By MICHAEL HANLON
To the human eye, a garden in bloom is a riot of colour. Flowers jostle for our attention, utilising just about every colour of the rainbow.
But of course, it is not our attention they need to attract, but that of insects, the perfect pollinating agents.
And as these remarkable pictures show, there is more to many flowers than meets the eye - the human eye at least.
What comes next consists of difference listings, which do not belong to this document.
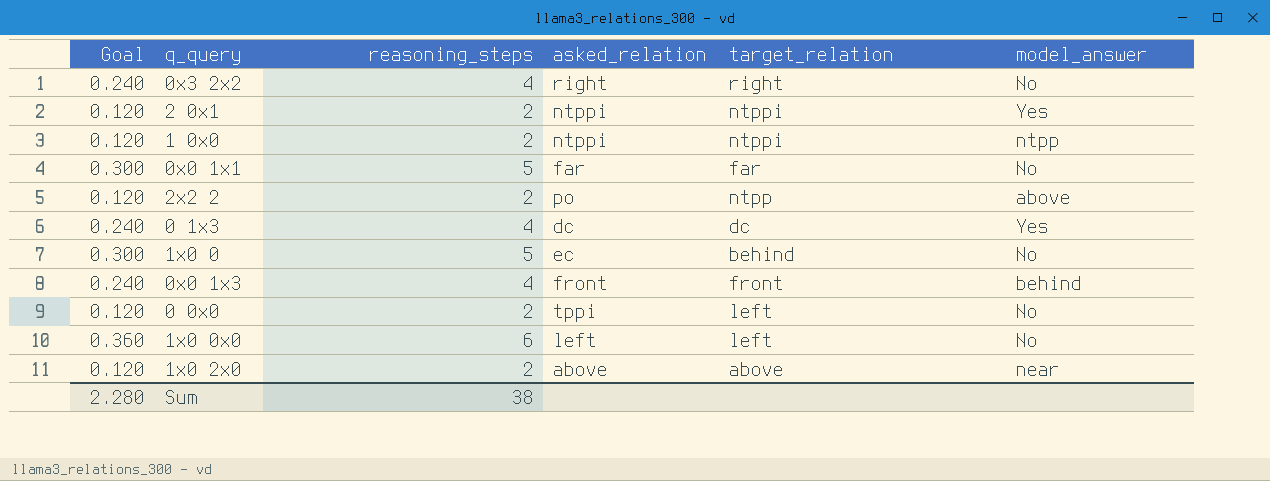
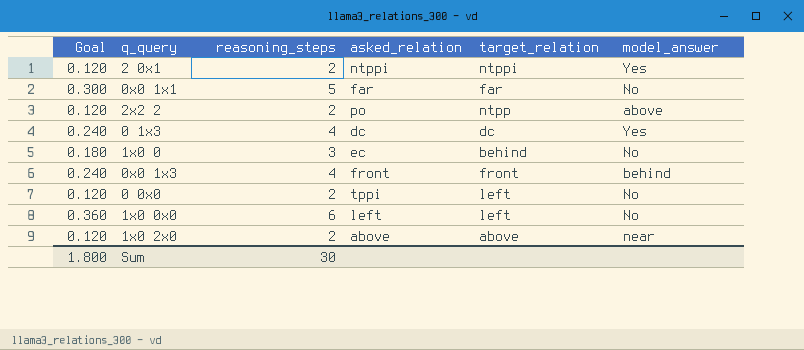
row 0x3 2x2: 0.240 | 4 | right | right | No -> none
row 1 0x0: 0.120 | 2 | ntppi | ntppi | ntpp -> none
1x0 0 | Goal: 0.300 -> 0.180
1x0 0 | reasoning_steps: 5 -> 3
Sum | Goal: 2.280 -> 1.800
Sum | reasoning_steps: 38 -> 30

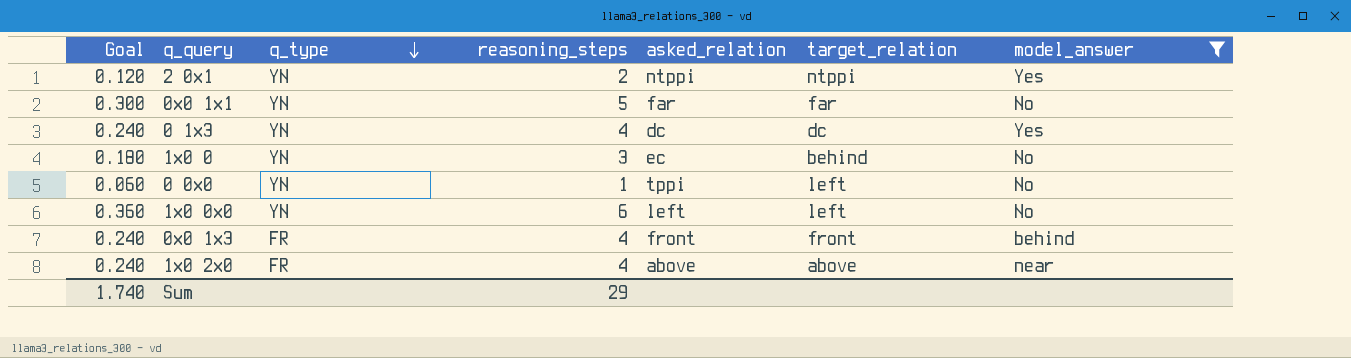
filter: none -> model_answer != above
row order: none -> q_type descending
column q_type | position: none -> 3
0 0x0 | Goal: 0.120 -> 0.060
0 0x0 | reasoning_steps: 2 -> 1
1x0 2x0 | Goal: 0.120 -> 0.240
1x0 2x0 | reasoning_steps: 2 -> 4
Sum | Goal: 1.800 -> 1.740
Sum | reasoning_steps: 30 -> 29

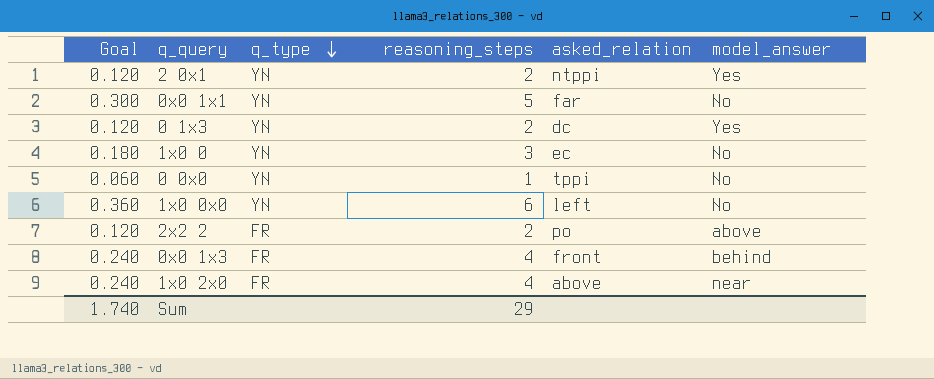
filter: model_answer != above -> none
column target_relation | position: 6 -> none
0 1x3 | Goal: 0.240 -> 0.120
0 1x3 | reasoning_steps: 4 -> 2

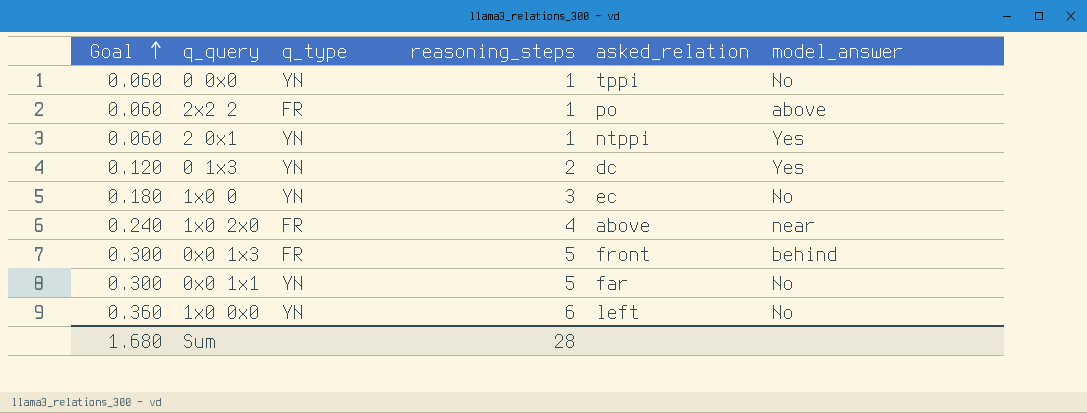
row order: q_type descending -> Goal ascending
2x2 2 | Goal: 0.120 -> 0.060
2x2 2 | reasoning_steps: 2 -> 1
2 0x1 | Goal: 0.120 -> 0.060
2 0x1 | reasoning_steps: 2 -> 1
0x0 1x3 | Goal: 0.240 -> 0.300
0x0 1x3 | reasoning_steps: 4 -> 5
Sum | Goal: 1.740 -> 1.680
Sum | reasoning_steps: 29 -> 28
Many species, including bees, can see a broader spectrum of light than we can, opening up a whole new world.
The images, taken by Norwegian scientist-cameraman Bjorn Roslett, present a series of flowers in both natural and ultraviolet light, revealing an insect's eye view.
Evening primrose (Oenothera biennis): To the human eye the flower looks solid yellow but insects can aim for the bullseye in the centre
Dandelion (Taraxacum officinale): The familiar mop top is transformed for the bees
Ultraviolet light, invisible to us, uncovers colours and patterns which drawthem to the source of pollen and nectar - all hidden to humans without special equipment.
This secret colour world was discovered in the Fifties and scientists realised that these distinct patterns were designed to act as "landing strips" or arrows, guiding the insects to the right spot.
Because we cannot see UV light, the colours in these photographs are representational, but the patterns are real.
Spring crocus (Crocus vernus): The ultraviolet image creates three rings of colour to guide insects to a happy landing
Silverweed (Potentilla anserina): It is hard to imagine that these yellow flowers are actually hiding a two-tone pattern, as revealed in the ultraviolet image
Many species, including bees, can see a broader spectrum of light than we can!